# Ceiling Fan Light Won't Turn On



## AKSRA (Apr 21, 2017)

My ceiling fan has one wall switch which controls both fan and light. There are two separate switches for the fan and light attached to the ceiling fan. The fan currently works, the light does not.

Recently the light switch stopped "clicking" when I pull it, and the light stopped turning on. Otherwise, I can't see anything visibly broken. Any ideas on what may be wrong/what to do? Have almost zero experience here.

I was reading another forum post which was marked 'solved' so did not want to add further, also unsure if it is the same problem, which this poster solved by buying a new chain switch. If that is the problem, is this a relatively easy task or should I call in a handyman? I have next to zero experience with electric work.
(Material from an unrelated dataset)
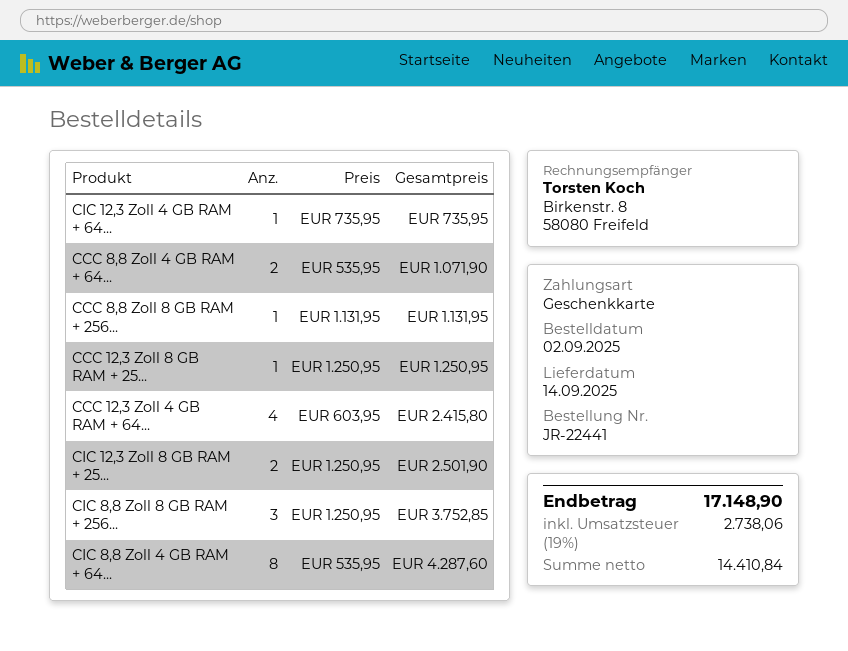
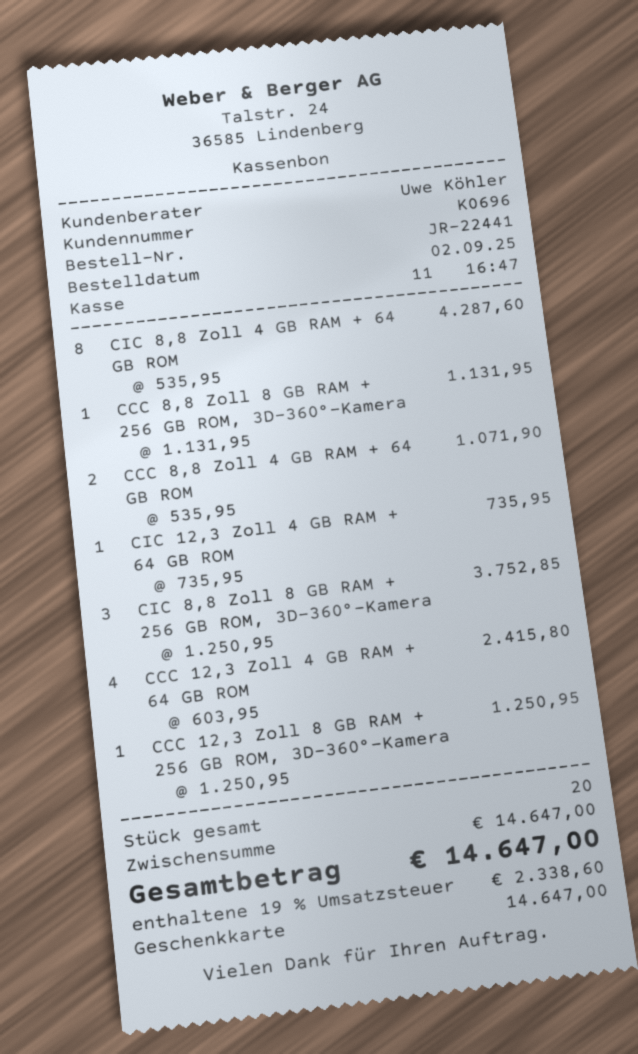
CIC 12,3 Zoll 8 GB RAM + 25...: 2 x 1250.95 = 2501.90 -> none
tax: 19% = 2738.06 -> 19% = 2338.60
total: 17148.90 -> 14647.00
The mentioned post I was on is here:
http://www.techsupportforum.com/forums/f265/solved-ceiling-fan-lights-dont-work-515943.html


----------



## Wizmo (Apr 3, 2011)

*What you describe is a common problem. Yes, if the switch for the light doesn't click it has failed. A quick run to most any DIY store will get you a new switch. I had this issue and resolved one fan with a new switch. The other I ran a second wire back to the switch box and replaced the single switch with a double one and removed the weakest link. I can now control the light and the fan separately. 

Whichever method you use will restore the operation of the light. The second option if you can achieve it is slightly more elegant!:grin:

YMMV
*


----------